The phenomenon of wet t shirts is something that every guy should know. If you have ever attended a late night barbecue with a few choice friends and their friends, you would know the horseplay that follows the tipsy dancing involves wet t shirts, the girls’.
Sure, guys get wet pants and gamely join the wet tee shirt contest, but the spotlight is always on the wet fully clothed girls. This wet tee shirt contest occurs late when everyone’s either sleepy or tipsy.
I was a part of the "a bit sleepy" group but it took just one glance at an exposed, wet cameltoe to jolt me out of my sleepy haze.
I wonder why the image of a wet nurse keeps coming up in my mind. I mean, what does a wet nurse have that these girls joining the wet tee contest have too?

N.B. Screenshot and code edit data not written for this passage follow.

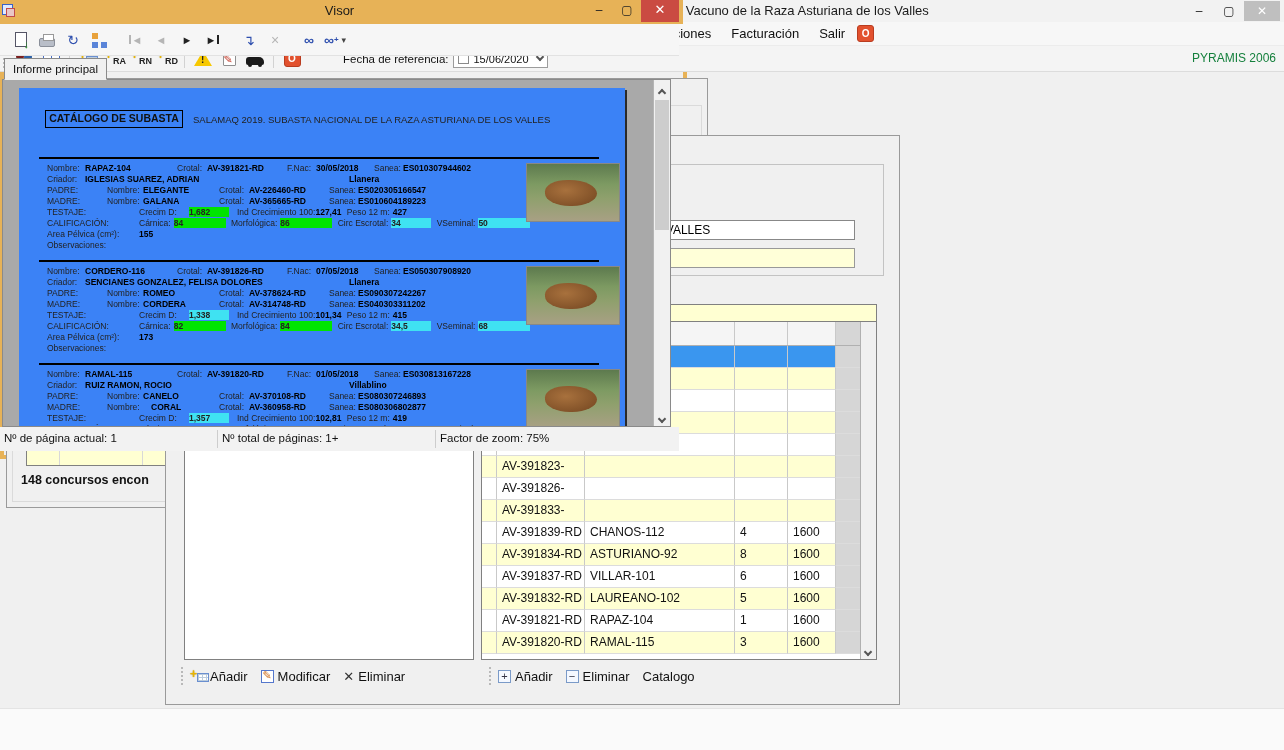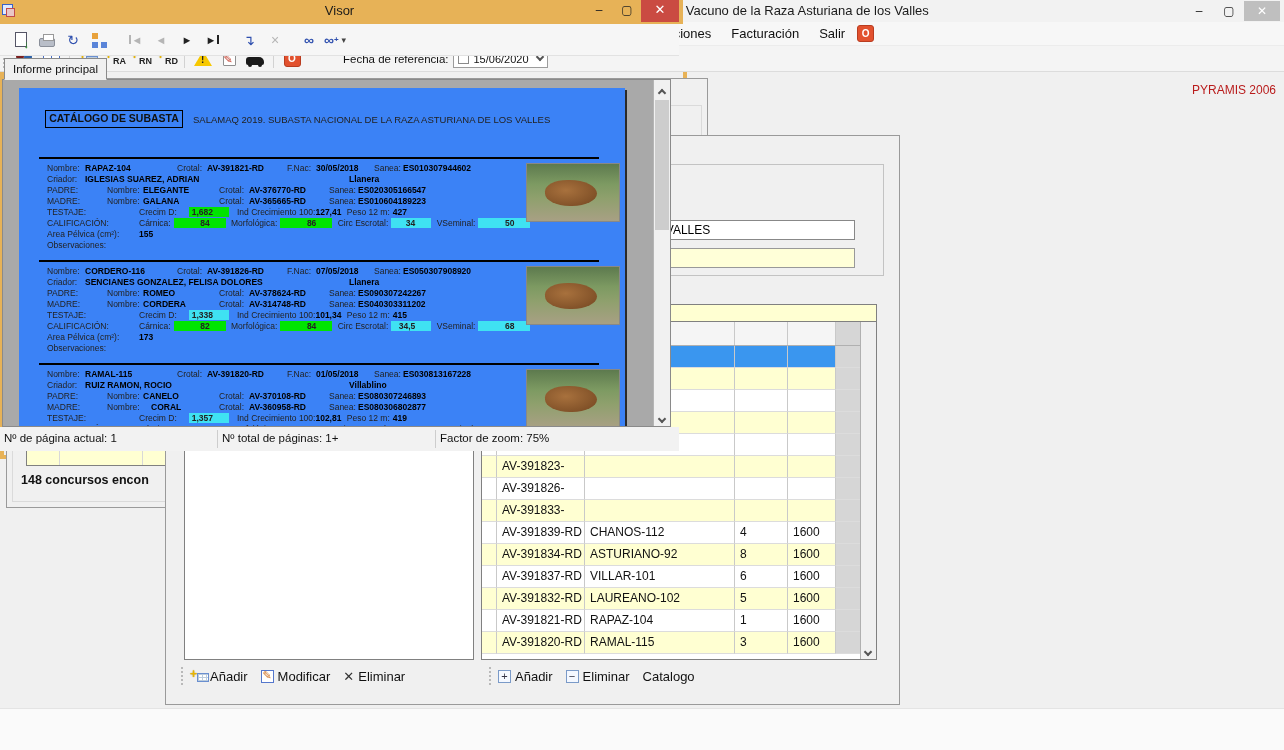--- a/index.html
+++ b/index.html
@@ -52,7 +52,7 @@
   .datebox{display:flex;align-items:center;border:1px solid #9c9c9c;background:#fff;height:19px;padding:0 4px;margin-left:5px;}
   .datebox .cb{width:11px;height:11px;border:1px solid #8a8a8a;background:#fff;margin-right:4px;}
   .datebox .dv{font-size:11px;margin-right:8px;}
-  .brand{position:absolute;right:8px;top:5px;font-size:12px;color:#b91c1c;margin-top:32px;}
+  .brand{position:absolute;right:8px;top:5px;font-size:12px;color:#15803d;}
   
   #buscar{left:6px;top:78px;width:702px;height:430px;}
   .panel{position:absolute;left:5px;top:26px;right:5px;bottom:5px;border:1px solid #dadada;}

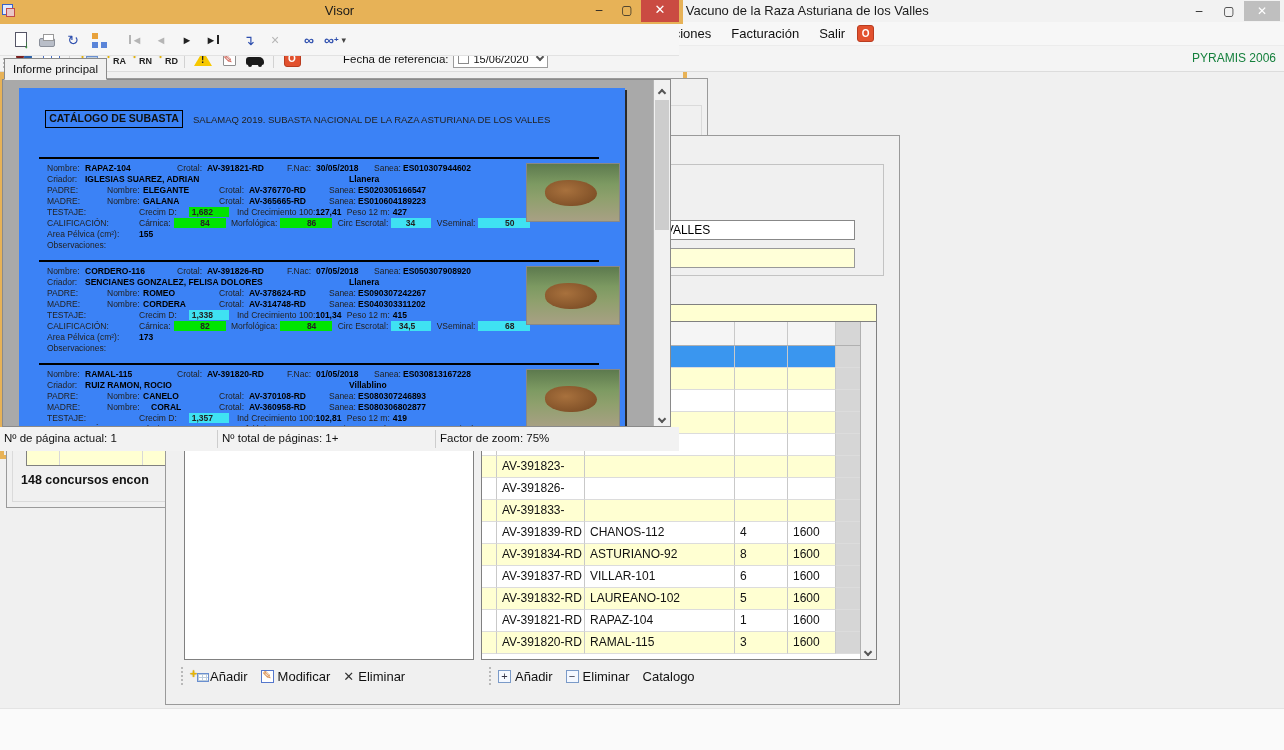--- a/index.html
+++ b/index.html
@@ -643,7 +643,7 @@
                 <span style="left:68px;">Nombre:</span>
                 <span class="vl" style="left:104px;">ELEGANTE</span>
                 <span style="left:180px;">Crotal:</span>
-                <span class="vl" style="left:210px;">AV-376770-RD</span>
+                <span class="vl" style="left:210px;">AV-226460-RD</span>
                 <span style="left:290px;">Sanea:</span>
                 <span class="vl" style="left:319px;">ES020305166547</span>
               </div>

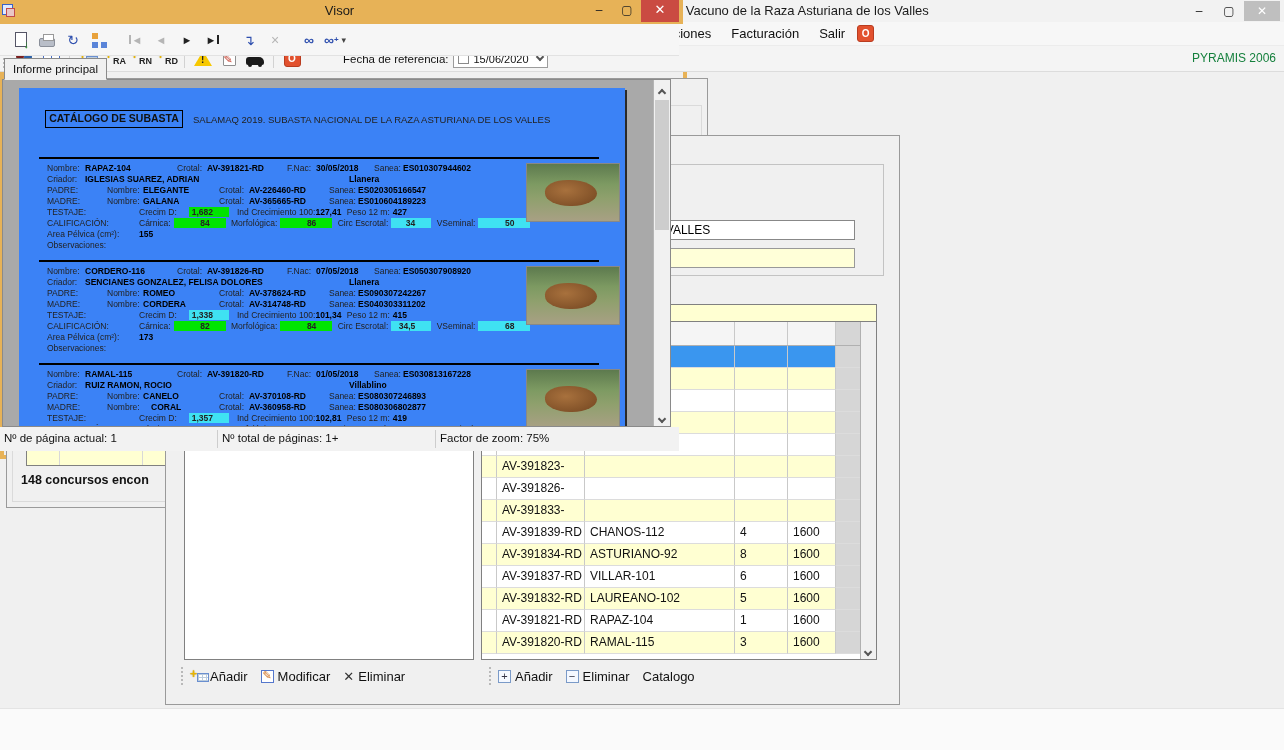--- a/index.html
+++ b/index.html
@@ -158,7 +158,7 @@
   .ln>span{position:absolute;top:0;white-space:nowrap;}
   .ln .flow>span{position:static;display:inline-block;margin-right:3px;}
   .vl{font-weight:bold;color:#000;}
-  .hl{text-align:right;padding-right:16px;font-weight:bold;}
+  .hl{padding-right:4px;font-weight:bold;}
   .hl.green,.green{background:#00e400;}
   .hl.cyan,.cyan{background:#3fe2f2;}
   .w36{width:52px;}.w40{width:40px;}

I had wet shoes but I didn’t notice because my focus was on the girls who are jumping and dancing wildly while getting progressively wetter and wetter. I think the exact term was “sauced”.
Wet babes on heat.
I was hooting and laughing so hard that I almost forgot what I was there for, to immortalize the images of wet t shirts on film eternally. I think I can predict the new fashion craze: white tee shirts pre-wet for your convenience! This is like the ultimate wet experience of my young life, though I don’t think it’s the first time I got wet pants.
One girl wore a traditional saree, a slip that covers most of the body and hugs the curves, which got wet along with everything she was wearing.
I never thought I’d say this but a wet saree competes with the other wet garments in terms of sexiness. This whole experience got me thinking about where my next date will be… the wet and wild water park!